* [How to complete this task]:
Drop the pictures, then repeat every record exactly as it stands.

* [Records for this exercise]:
..........

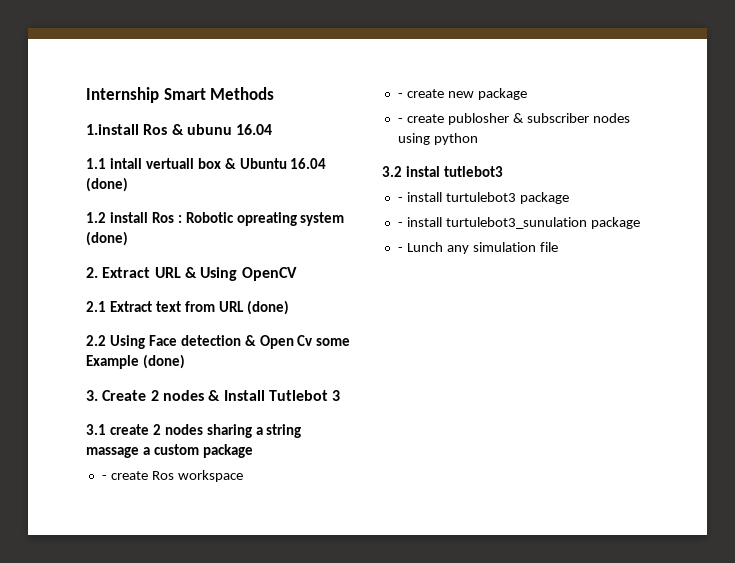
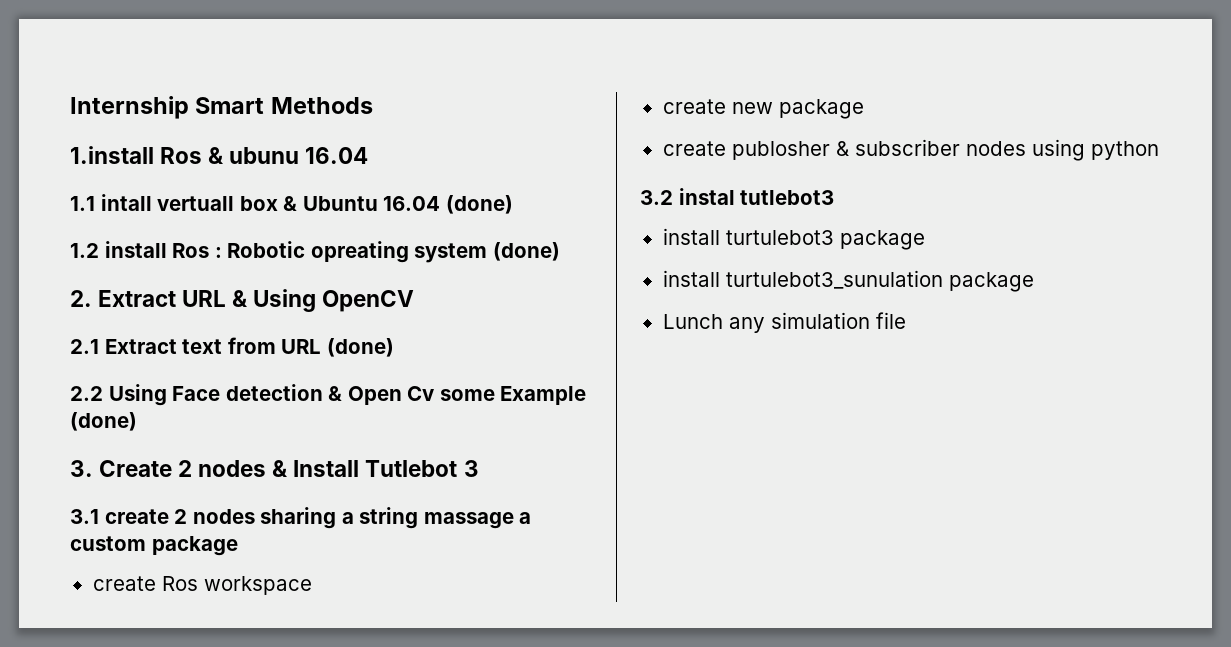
[101,475,107,480] - -> (238, 546) none
[397,93,403,98] - -> (312, 585) none
[397,118,403,123] - -> (864, 109) none
[397,197,403,202] - -> (835, 197) none
[397,222,403,227] - -> (925, 240) none
[397,247,403,252] - -> (1034, 282) none

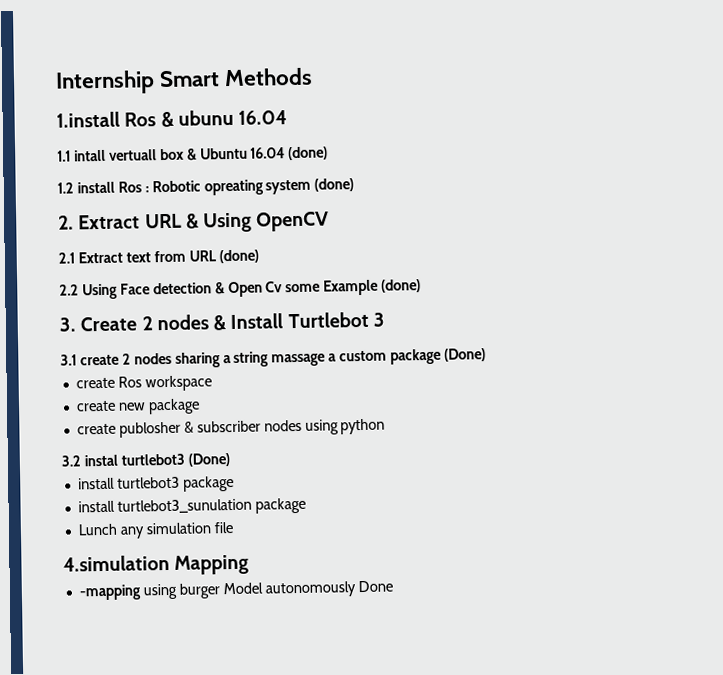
[365,460,458,477] Tutlebot -> [287,311,369,329] Turtlebot
(238, 546) none -> [444,348,487,362] (Done)
[740,190,835,205] [662,228,834,245] tutlebot3 // install turtulebot3 -> [120,453,230,467] [77,476,180,490] turtlebot3 (Done) // install turtlebot3
[725,270,943,289] turtulebot3_sunulation -> [116,498,252,514] turtlebot3_sunulation
(906, 320) none -> [63,554,250,575] [78,580,393,601] // 4.simulation Mapping // -mapping using burger Model autonomously Done

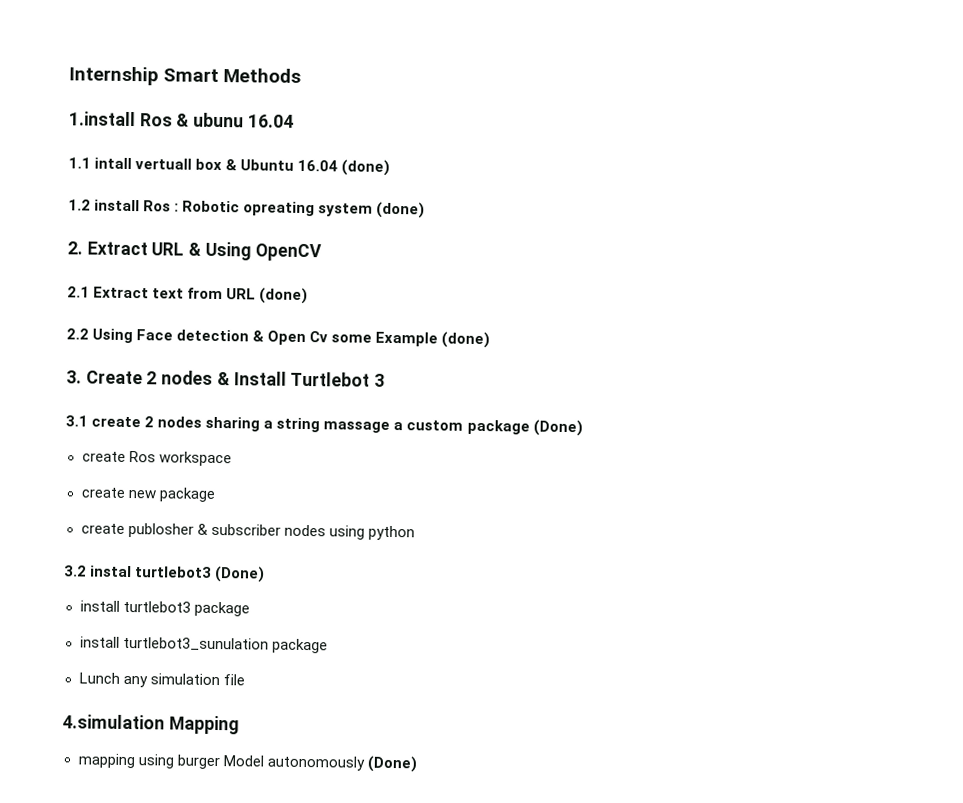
[78,584,141,601] -mapping -> [77,753,135,769] mapping
[357,580,393,593] Done -> [366,755,417,773] (Done)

..........

* [Exercise answer]:
[101,475,107,480] - -> (238, 546) none
[397,93,403,98] - -> (312, 585) none
[397,118,403,123] - -> (864, 109) none
[397,197,403,202] - -> (835, 197) none
[397,222,403,227] - -> (925, 240) none
[397,247,403,252] - -> (1034, 282) none

[365,460,458,477] Tutlebot -> [287,311,369,329] Turtlebot
(238, 546) none -> [444,348,487,362] (Done)
[740,190,835,205] [662,228,834,245] tutlebot3 // install turtulebot3 -> [120,453,230,467] [77,476,180,490] turtlebot3 (Done) // install turtlebot3
[725,270,943,289] turtulebot3_sunulation -> [116,498,252,514] turtlebot3_sunulation
(906, 320) none -> [63,554,250,575] [78,580,393,601] // 4.simulation Mapping // -mapping using burger Model autonomously Done

[78,584,141,601] -mapping -> [77,753,135,769] mapping
[357,580,393,593] Done -> [366,755,417,773] (Done)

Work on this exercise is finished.